You thought I might use a soothing voice? Me, the one who writes off whole classes of people based on three bad encounters? You do see only the best in me.
Back when I wrote those posts, I'd always get comments (and emails) telling me that broad generalizations about whole classes of people make the baby Jesus cry and there is always a counterexample and besides their feelings are hurt. I never understood those comments. Dude, I don't come to these generalizations easily and I work pretty hard to mean what I write. If you don't agree, don't go trying to change my mind. Revise your opinion of me down and MOVE ALONG. Move along without a Big Drama Announcement. My blog will be fine without you, TV reporter. So I don't object on those grounds of tarring the good and bad alike. Whatever. I write in the qualifications I mean and I believe in judicious application of condemnation. I also believe that you're accurately reporting what you've seen and that you give people some initial benefit of the doubt. So I don't doubt that you're describing real professor behavior.
On my own, I don't think I'd have picked a fight with professors, who are some substantial subsection of our readers and write interesting popular blogs and are some of my good friends and, um, my mom*. But if you're in a fight, I'm in a fight! If I'm in a fight, I can't say I approve of this backing away from an initial strong assertion with detail but not enough cursing, and qualifying things so that people know whether you are talking about them, and requests for enlightenment and appreciation for other points of view. When I'm in a fight, I like to scorch the earth in front of me and burn the bridges behind me! So let's do this thing! Back to your original question: are professors really small-minded, mean, pigfucking assholes?

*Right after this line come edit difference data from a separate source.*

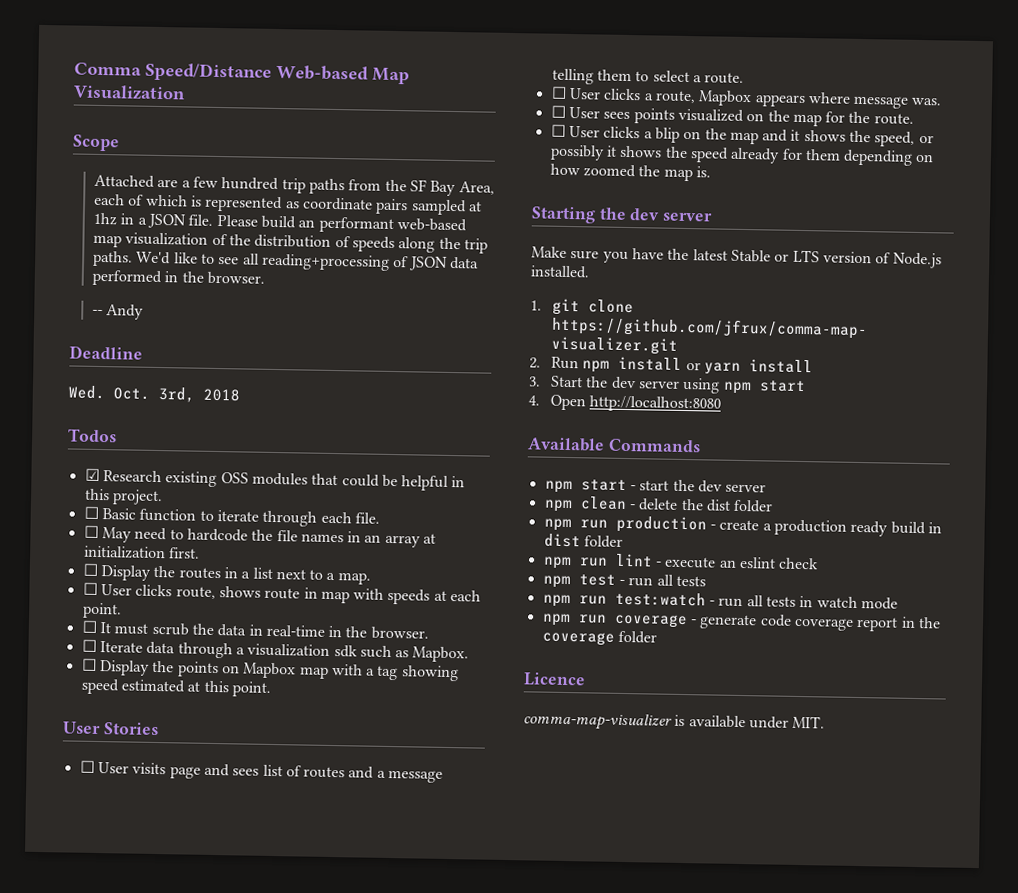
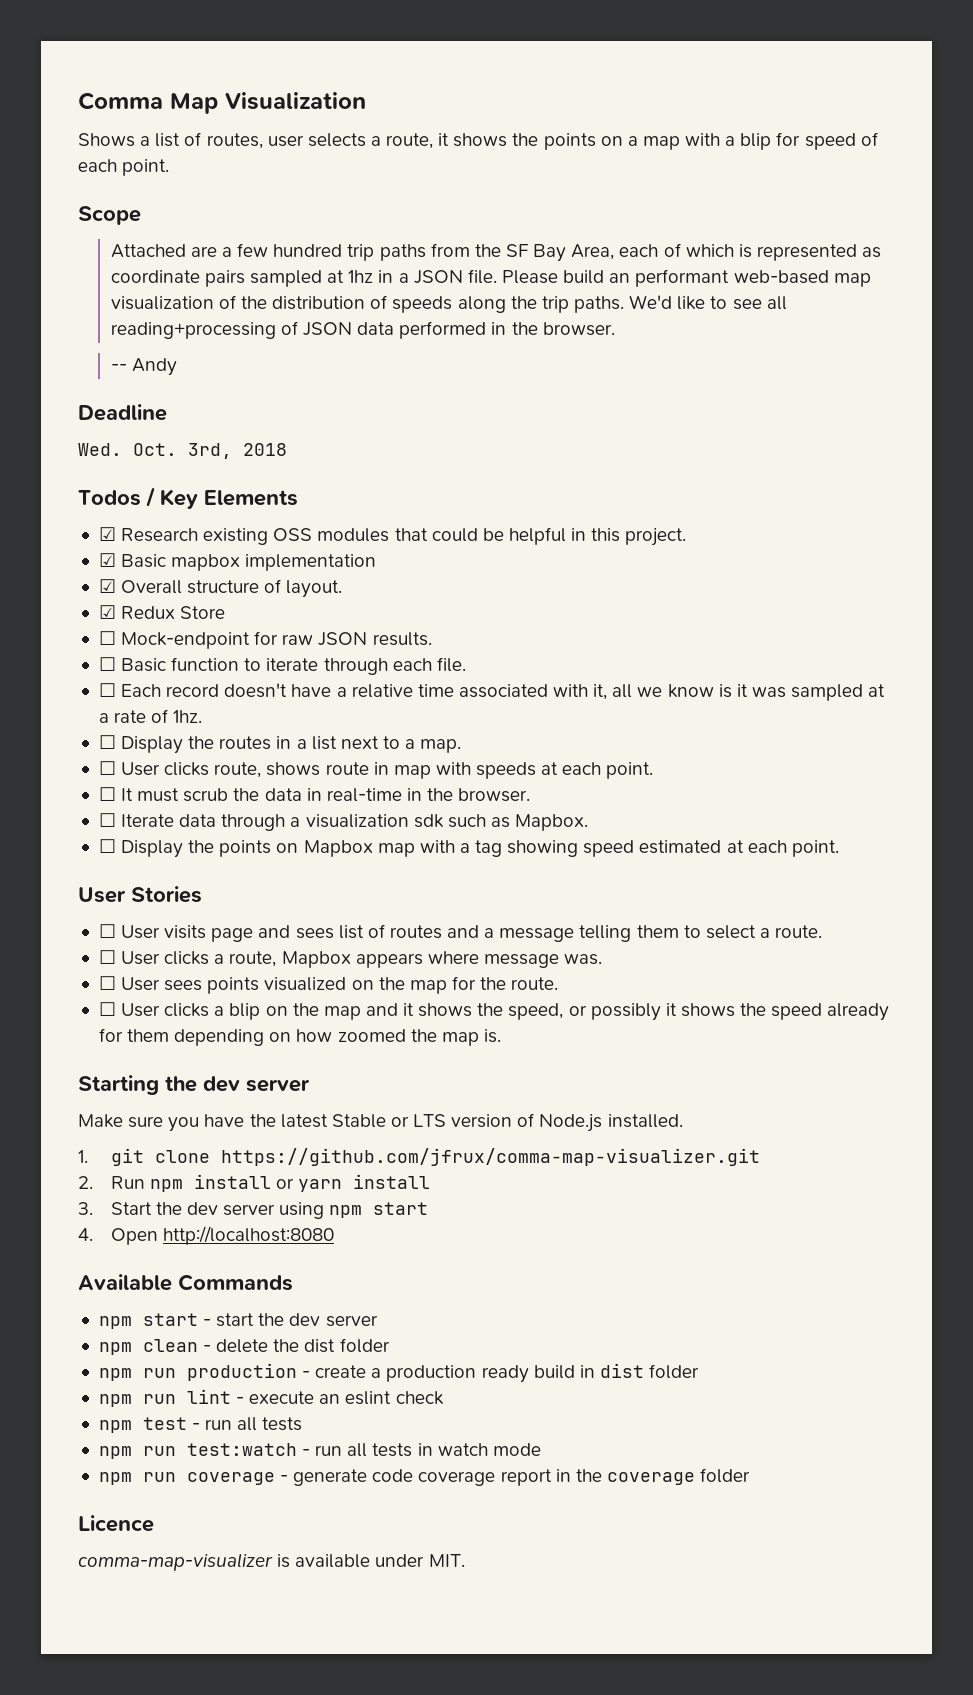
- Comma Speed/Distance Web-based Map Visualization
+ Comma Map Visualization
+ Shows a list of routes, user selects a route, it shows the points on a map with a blip for speed of each point.
- Todos
+ Todos / Key Elements
+ ☑ Basic mapbox implementation
+ ☑ Overall structure of layout.
+ ☑ Redux Store
+ ☐ Mock-endpoint for raw JSON results.
- ☐ May need to hardcode the file names in an array at initialization first.
+ ☐ Each record doesn't have a relative time associated with it, all we know is it was sampled at a rate of 1hz.
- ☐ Display the points on Mapbox map with a tag showing speed estimated at this point.
+ ☐ Display the points on Mapbox map with a tag showing speed estimated at each point.

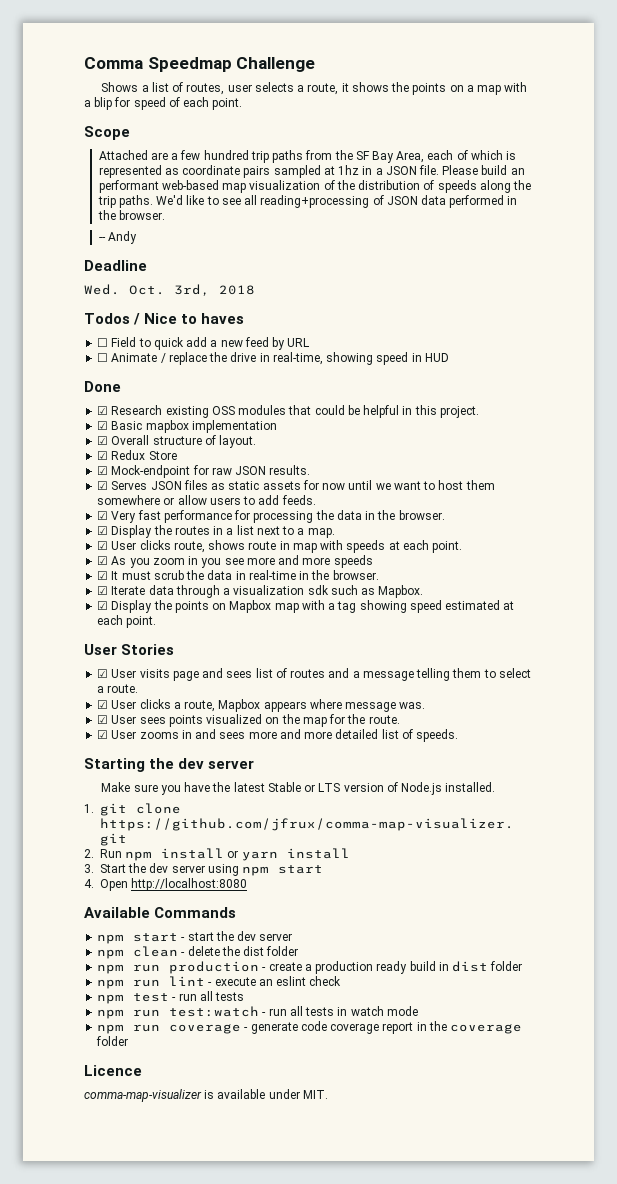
- Comma Map Visualization
+ Comma Speedmap Challenge
- Todos / Key Elements
+ Todos / Nice to haves
+ ☐ Field to quick add a new feed by URL
+ ☐ Animate / replace the drive in real-time, showing speed in HUD
+ Done
- ☐ Mock-endpoint for raw JSON results.
+ ☑ Mock-endpoint for raw JSON results.
- ☐ Basic function to iterate through each file.
- ☐ Each record doesn't have a relative time associated with it, all we know is it was sampled at a rate of 1hz.
- ☐ Display the routes in a list next to a map.
+ ☑ Serves JSON files as static assets for now until we want to host them somewhere or allow users to add feeds.
+ ☑ Very fast performance for processing the data in the browser.
+ ☑ Display the routes in a list next to a map.
- ☐ User clicks route, shows route in map with speeds at each point.
+ ☑ User clicks route, shows route in map with speeds at each point.
- ☐ It must scrub the data in real-time in the browser.
+ ☑ As you zoom in you see more and more speeds
+ ☑ It must scrub the data in real-time in the browser.
- ☐ Iterate data through a visualization sdk such as Mapbox.
+ ☑ Iterate data through a visualization sdk such as Mapbox.
- ☐ Display the points on Mapbox map with a tag showing speed estimated at each point.
+ ☑ Display the points on Mapbox map with a tag showing speed estimated at each point.
- ☐ User visits page and sees list of routes and a message telling them to select a route.
+ ☑ User visits page and sees list of routes and a message telling them to select a route.
- ☐ User clicks a route, Mapbox appears where message was.
+ ☑ User clicks a route, Mapbox appears where message was.
- ☐ User sees points visualized on the map for the route.
+ ☑ User sees points visualized on the map for the route.
- ☐ User clicks a blip on the map and it shows the speed, or possibly it shows the speed already for them depending on how zoomed the map is.
+ ☑ User zooms in and sees more and more detailed list of speeds.

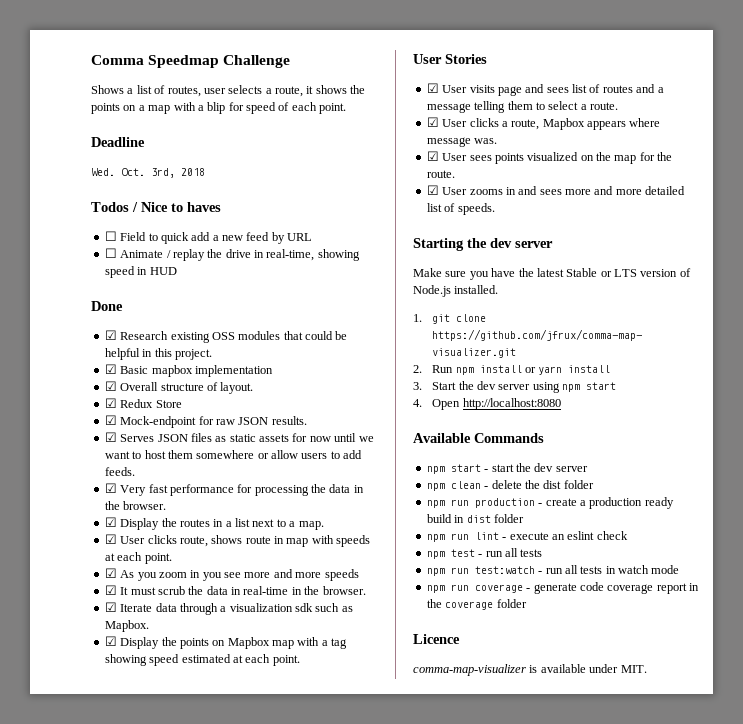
- Scope
- Attached are a few hundred trip paths from the SF Bay Area, each of which is represented as coordinate pairs sampled at 1hz in a JSON file. Please build an performant web-based map visualization of the distribution of speeds along the trip paths. We'd like to see all reading+processing of JSON data performed in the browser.
- -- Andy
- ☐ Animate / replace the drive in real-time, showing speed in HUD
+ ☐ Animate / replay the drive in real-time, showing speed in HUD

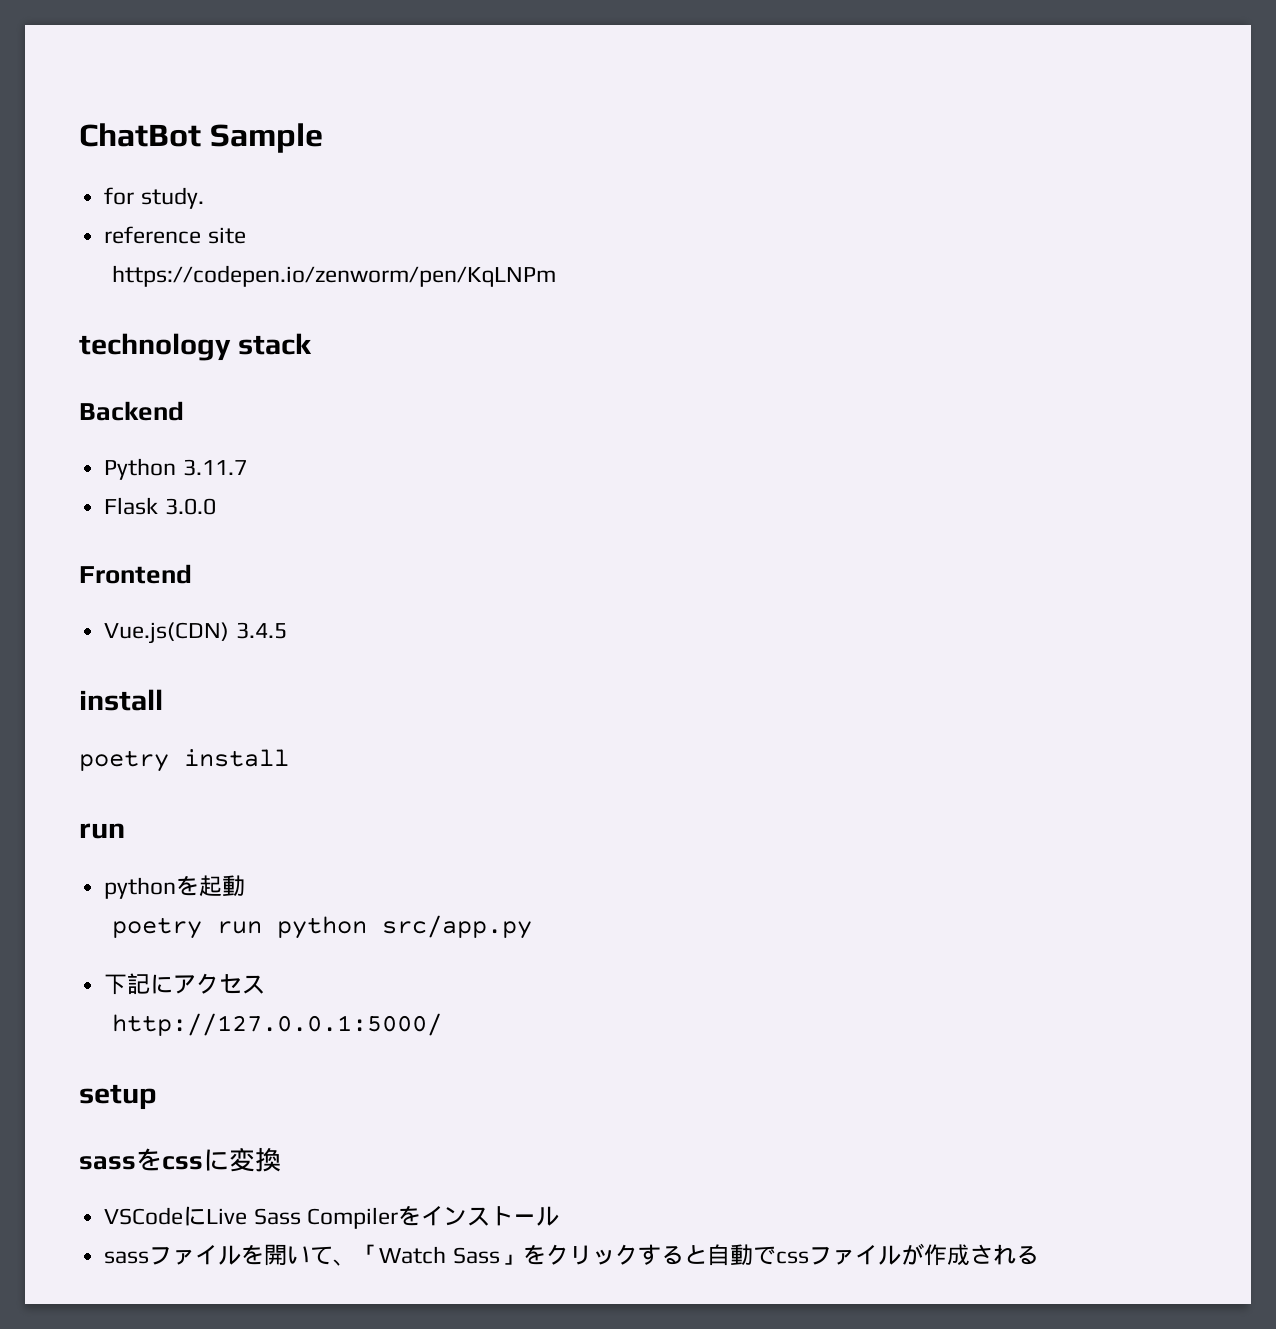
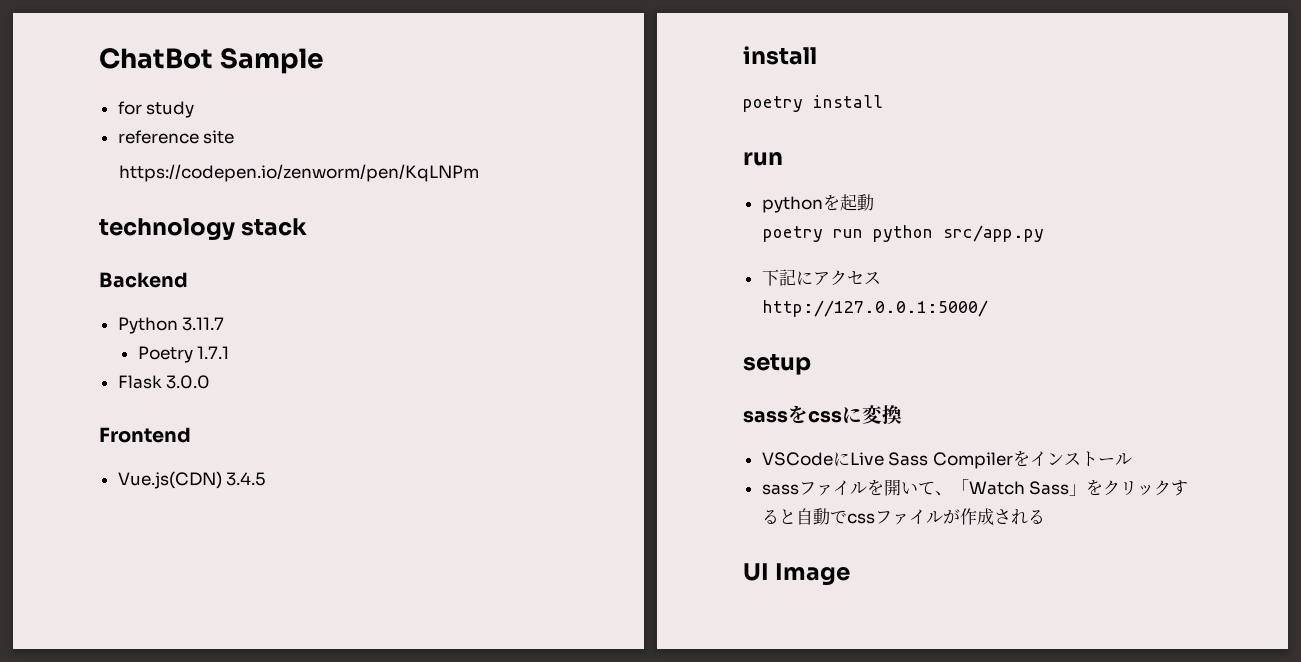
- for study.
+ for study
+ Poetry 1.7.1
+ UI Image

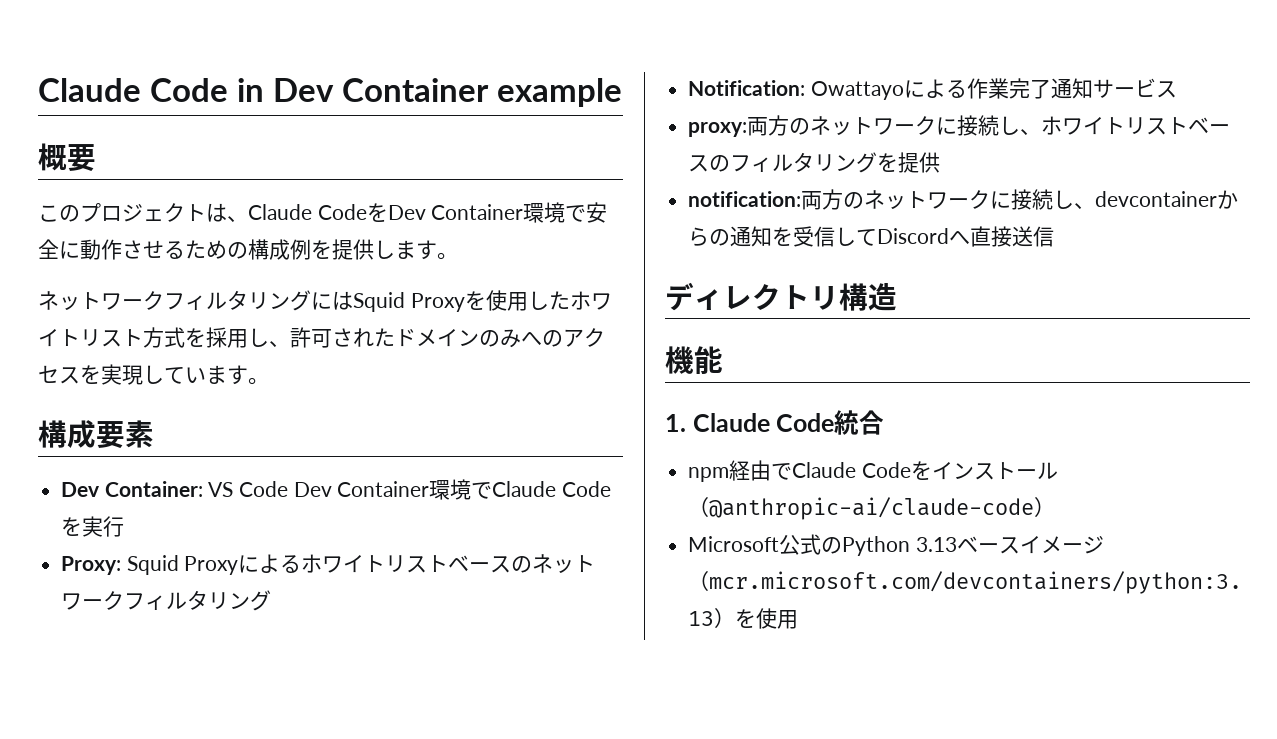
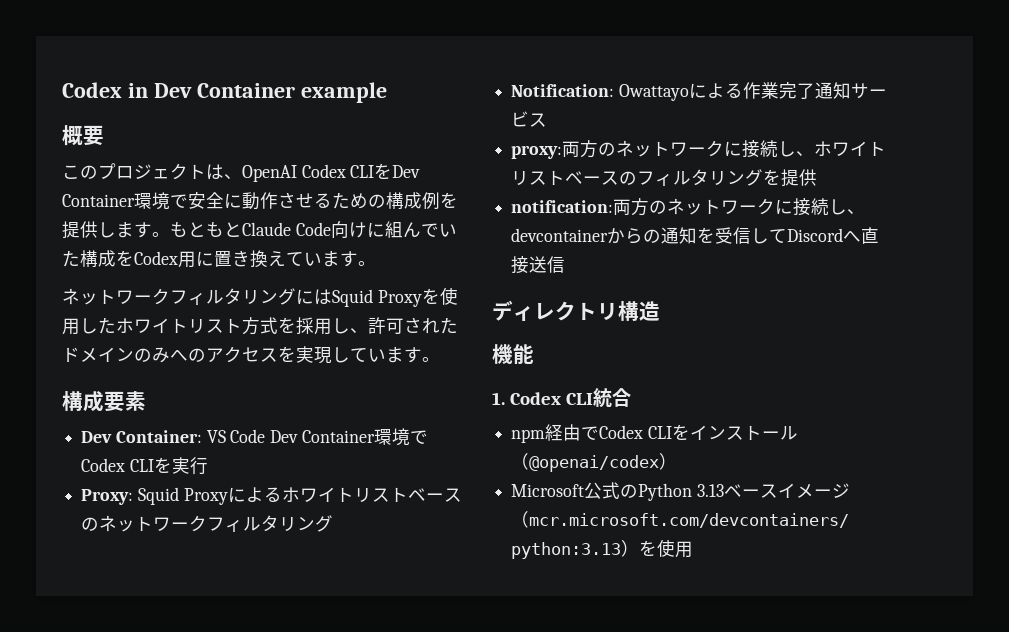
- Claude Code in Dev Container example
+ Codex in Dev Container example
- このプロジェクトは、Claude CodeをDev Container環境で安全に動作させるための構成例を提供します。
+ このプロジェクトは、OpenAI Codex CLIをDev Container環境で安全に動作させるための構成例を提供します。もともとClaude Code向けに組んでいた構成をCodex用に置き換えています。
- Dev Container: VS Code Dev Container環境でClaude Codeを実行
+ Dev Container: VS Code Dev Container環境でCodex CLIを実行
- 1. Claude Code統合
+ 1. Codex CLI統合
- npm経由でClaude Codeをインストール（@anthropic-ai/claude-code）
+ npm経由でCodex CLIをインストール（@openai/codex）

Hmmm. You know, honestly, I don't think I've seen so much of this, and with my twelve years of undergrad and grad school, I've surely had opportunity enough. I have noticed an overemphasis on academic forms of knowledge. A couple times, a professor told me that I had not had the experience I was recounting because the peer reviewed research contradicted it**. That startled me. I have definitely encountered professors who know that the Path and the Truth is in peer reviewed articles. Nothing else is truth and if something isn't addressed in a peer-reviewed article then Truth hasn't come into existence yet. I took them for unfortunates who had never been outside the academy and have never been in a system where anything else is valued. I suppose that if you have a system that calls itself a way to reveal Truth, and everyone you respect uses that system, and you could never have arrived where you are if you hadn't used it, you might get real invested in that system too.
Professors who engage in intra-department scheming and power plays don't bug me, because it seems like they're fitting themselves to the rack and turning the winch on themselves. That whole endeavor seems like so much torture that my contempt could hardly add a sting. Similarly, believing that your tiny field is the entire world of interest, being bad listeners, being uncurious all seem like self-inflicted miseries that we should leave them to without further concern. Picking your companions based on credentials is another good recipe for staying unhappy. When unpleasant people are doing such a good job committing themselves to critical, detached and negative lives, I'm not the one to stop them.
What is not OK, of course, is damaging your students along with themselves. I particularly object to the few professors
who used their authority to break original thinkers. They deeply offend me,
because I think suppressing thought is counter to their mission. But I
thought that was relatively rare. I remember a handful of those (sadly, two in my direct path at my second grad school) and many more professors who encouraged and supported and who delighted when their students found skills and enthusiasm.
As for professorial demeanor, I've mostly just found professors to be sorta genial authority figures. I like the ones who maintain professional boundaries. I've already cheated by looking at emails from people, and Cara suggests this may be geography. Out where we're casual, perhaps we don't get so many people who are deeply vested in a snobby high-status version of professorial authority. Maybe where you are, professors wear tweed jackets with intent to signify, but here I stop by their offices and we're both wearing jeans so I play with the puppy. Maybe you're talking about the East Coast, where people do all sorts of tool-ish status things that 1. baffle me and 2. I would have sworn were a ridiculous parody until I saw them in person this summer. Anyway, darlin, the solution is clear. You should move here.
*Considering the number of professors who do read this, it strikes me as likely that some of you have a copy of my mom's textbook on your shelves. If you happened to notice my last name and wondered, yes. That's my mommy.
**I told her I'd evaluated an irrigation system (undertree sprinklers on almonds, Sac Valley) with a distribution uniformity of 94%. Hmmm, she mused. No you didn't. The research says that aren't any DUs higher than 90% in the Sac Valley. She didn't even tell me I took the the measurements wrong, which would have been insulting enough. She told me I HADN'T DONE what I experienced. (That system was unusually good, so much that I myself thought it was an anomoly. BUT I TESTED IT.)
When I told another prof that in two years of work at public agencies, I hadn't seen any of the bureaucratic turf-reinforcement described in the theory he was teaching, he had the grace to tell me that my sample was too small and I must have worked in some anomolous cluster. That, at least, is plausible. I will still decide on a case-by-case basis whether I believe my own observation or peer reviewed theory.